# WHAT IS BEING ASKED:
Print the complete set of entries exactly.

# THE INPUT:
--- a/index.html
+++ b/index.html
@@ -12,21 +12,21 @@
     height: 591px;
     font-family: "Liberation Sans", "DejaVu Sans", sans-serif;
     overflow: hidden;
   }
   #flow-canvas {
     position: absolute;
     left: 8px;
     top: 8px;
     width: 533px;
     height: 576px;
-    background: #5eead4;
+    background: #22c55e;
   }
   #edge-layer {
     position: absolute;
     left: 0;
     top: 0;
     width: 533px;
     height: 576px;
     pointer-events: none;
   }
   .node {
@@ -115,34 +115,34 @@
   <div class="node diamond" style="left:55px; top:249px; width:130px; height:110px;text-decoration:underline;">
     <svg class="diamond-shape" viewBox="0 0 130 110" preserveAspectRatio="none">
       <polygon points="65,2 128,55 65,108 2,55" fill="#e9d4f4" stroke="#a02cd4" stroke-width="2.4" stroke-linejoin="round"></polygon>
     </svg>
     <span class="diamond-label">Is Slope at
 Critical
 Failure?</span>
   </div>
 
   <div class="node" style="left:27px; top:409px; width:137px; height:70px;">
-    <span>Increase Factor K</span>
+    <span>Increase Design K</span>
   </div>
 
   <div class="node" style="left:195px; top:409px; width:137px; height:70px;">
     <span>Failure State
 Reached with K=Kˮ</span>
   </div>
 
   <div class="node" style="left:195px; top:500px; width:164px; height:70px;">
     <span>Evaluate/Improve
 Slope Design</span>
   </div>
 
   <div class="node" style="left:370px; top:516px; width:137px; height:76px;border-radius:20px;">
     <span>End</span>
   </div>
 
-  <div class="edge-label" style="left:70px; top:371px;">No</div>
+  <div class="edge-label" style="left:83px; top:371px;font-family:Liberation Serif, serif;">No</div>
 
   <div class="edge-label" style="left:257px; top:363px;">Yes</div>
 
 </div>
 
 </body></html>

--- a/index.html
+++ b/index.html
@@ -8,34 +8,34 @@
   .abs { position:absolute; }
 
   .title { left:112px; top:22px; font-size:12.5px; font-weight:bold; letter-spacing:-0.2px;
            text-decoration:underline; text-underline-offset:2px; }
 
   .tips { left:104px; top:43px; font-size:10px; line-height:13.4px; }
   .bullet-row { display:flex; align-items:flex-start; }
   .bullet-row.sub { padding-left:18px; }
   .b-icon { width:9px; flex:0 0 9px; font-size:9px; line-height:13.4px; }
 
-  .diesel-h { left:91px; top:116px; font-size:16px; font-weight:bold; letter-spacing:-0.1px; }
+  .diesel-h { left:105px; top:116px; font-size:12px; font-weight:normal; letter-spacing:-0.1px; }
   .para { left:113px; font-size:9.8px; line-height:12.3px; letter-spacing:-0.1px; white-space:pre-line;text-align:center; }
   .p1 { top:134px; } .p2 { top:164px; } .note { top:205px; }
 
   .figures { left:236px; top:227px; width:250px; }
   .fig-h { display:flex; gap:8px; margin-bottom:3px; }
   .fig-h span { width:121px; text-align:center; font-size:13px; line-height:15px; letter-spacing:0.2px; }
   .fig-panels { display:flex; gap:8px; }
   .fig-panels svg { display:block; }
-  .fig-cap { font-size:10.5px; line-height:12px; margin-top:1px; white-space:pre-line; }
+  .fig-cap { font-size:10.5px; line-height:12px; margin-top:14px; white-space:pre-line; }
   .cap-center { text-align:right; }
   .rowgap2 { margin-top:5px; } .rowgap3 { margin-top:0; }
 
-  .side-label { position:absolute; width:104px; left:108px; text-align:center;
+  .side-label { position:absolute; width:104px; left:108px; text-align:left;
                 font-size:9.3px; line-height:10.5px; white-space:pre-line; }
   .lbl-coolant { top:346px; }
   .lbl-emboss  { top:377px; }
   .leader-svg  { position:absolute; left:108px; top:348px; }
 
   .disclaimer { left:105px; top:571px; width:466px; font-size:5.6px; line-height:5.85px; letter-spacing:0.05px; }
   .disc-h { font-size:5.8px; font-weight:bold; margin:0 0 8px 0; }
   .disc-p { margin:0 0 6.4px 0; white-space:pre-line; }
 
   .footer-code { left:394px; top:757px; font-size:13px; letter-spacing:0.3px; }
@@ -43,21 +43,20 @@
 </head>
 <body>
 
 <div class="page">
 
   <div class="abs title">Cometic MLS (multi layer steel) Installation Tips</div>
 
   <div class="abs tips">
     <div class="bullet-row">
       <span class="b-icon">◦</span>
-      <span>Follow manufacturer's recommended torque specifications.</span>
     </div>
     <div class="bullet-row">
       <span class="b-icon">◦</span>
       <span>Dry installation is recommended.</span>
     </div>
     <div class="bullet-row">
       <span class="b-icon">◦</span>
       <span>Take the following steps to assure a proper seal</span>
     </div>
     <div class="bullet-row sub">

# RESULT OF THE TASK:
--- a/index.html
+++ b/index.html
@@ -12,21 +12,21 @@
     height: 591px;
     font-family: "Liberation Sans", "DejaVu Sans", sans-serif;
     overflow: hidden;
   }
   #flow-canvas {
     position: absolute;
     left: 8px;
     top: 8px;
     width: 533px;
     height: 576px;
-    background: #5eead4;
+    background: #22c55e;
   }
   #edge-layer {
     position: absolute;
     left: 0;
     top: 0;
     width: 533px;
     height: 576px;
     pointer-events: none;
   }
   .node {
@@ -115,34 +115,34 @@
   <div class="node diamond" style="left:55px; top:249px; width:130px; height:110px;text-decoration:underline;">
     <svg class="diamond-shape" viewBox="0 0 130 110" preserveAspectRatio="none">
       <polygon points="65,2 128,55 65,108 2,55" fill="#e9d4f4" stroke="#a02cd4" stroke-width="2.4" stroke-linejoin="round"></polygon>
     </svg>
     <span class="diamond-label">Is Slope at
 Critical
 Failure?</span>
   </div>
 
   <div class="node" style="left:27px; top:409px; width:137px; height:70px;">
-    <span>Increase Factor K</span>
+    <span>Increase Design K</span>
   </div>
 
   <div class="node" style="left:195px; top:409px; width:137px; height:70px;">
     <span>Failure State
 Reached with K=Kˮ</span>
   </div>
 
   <div class="node" style="left:195px; top:500px; width:164px; height:70px;">
     <span>Evaluate/Improve
 Slope Design</span>
   </div>
 
   <div class="node" style="left:370px; top:516px; width:137px; height:76px;border-radius:20px;">
     <span>End</span>
   </div>
 
-  <div class="edge-label" style="left:70px; top:371px;">No</div>
+  <div class="edge-label" style="left:83px; top:371px;font-family:Liberation Serif, serif;">No</div>
 
   <div class="edge-label" style="left:257px; top:363px;">Yes</div>
 
 </div>
 
 </body></html>

--- a/index.html
+++ b/index.html
@@ -8,34 +8,34 @@
   .abs { position:absolute; }
 
   .title { left:112px; top:22px; font-size:12.5px; font-weight:bold; letter-spacing:-0.2px;
            text-decoration:underline; text-underline-offset:2px; }
 
   .tips { left:104px; top:43px; font-size:10px; line-height:13.4px; }
   .bullet-row { display:flex; align-items:flex-start; }
   .bullet-row.sub { padding-left:18px; }
   .b-icon { width:9px; flex:0 0 9px; font-size:9px; line-height:13.4px; }
 
-  .diesel-h { left:91px; top:116px; font-size:16px; font-weight:bold; letter-spacing:-0.1px; }
+  .diesel-h { left:105px; top:116px; font-size:12px; font-weight:normal; letter-spacing:-0.1px; }
   .para { left:113px; font-size:9.8px; line-height:12.3px; letter-spacing:-0.1px; white-space:pre-line;text-align:center; }
   .p1 { top:134px; } .p2 { top:164px; } .note { top:205px; }
 
   .figures { left:236px; top:227px; width:250px; }
   .fig-h { display:flex; gap:8px; margin-bottom:3px; }
   .fig-h span { width:121px; text-align:center; font-size:13px; line-height:15px; letter-spacing:0.2px; }
   .fig-panels { display:flex; gap:8px; }
   .fig-panels svg { display:block; }
-  .fig-cap { font-size:10.5px; line-height:12px; margin-top:1px; white-space:pre-line; }
+  .fig-cap { font-size:10.5px; line-height:12px; margin-top:14px; white-space:pre-line; }
   .cap-center { text-align:right; }
   .rowgap2 { margin-top:5px; } .rowgap3 { margin-top:0; }
 
-  .side-label { position:absolute; width:104px; left:108px; text-align:center;
+  .side-label { position:absolute; width:104px; left:108px; text-align:left;
                 font-size:9.3px; line-height:10.5px; white-space:pre-line; }
   .lbl-coolant { top:346px; }
   .lbl-emboss  { top:377px; }
   .leader-svg  { position:absolute; left:108px; top:348px; }
 
   .disclaimer { left:105px; top:571px; width:466px; font-size:5.6px; line-height:5.85px; letter-spacing:0.05px; }
   .disc-h { font-size:5.8px; font-weight:bold; margin:0 0 8px 0; }
   .disc-p { margin:0 0 6.4px 0; white-space:pre-line; }
 
   .footer-code { left:394px; top:757px; font-size:13px; letter-spacing:0.3px; }
@@ -43,21 +43,20 @@
 </head>
 <body>
 
 <div class="page">
 
   <div class="abs title">Cometic MLS (multi layer steel) Installation Tips</div>
 
   <div class="abs tips">
     <div class="bullet-row">
       <span class="b-icon">◦</span>
-      <span>Follow manufacturer's recommended torque specifications.</span>
     </div>
     <div class="bullet-row">
       <span class="b-icon">◦</span>
       <span>Dry installation is recommended.</span>
     </div>
     <div class="bullet-row">
       <span class="b-icon">◦</span>
       <span>Take the following steps to assure a proper seal</span>
     </div>
     <div class="bullet-row sub">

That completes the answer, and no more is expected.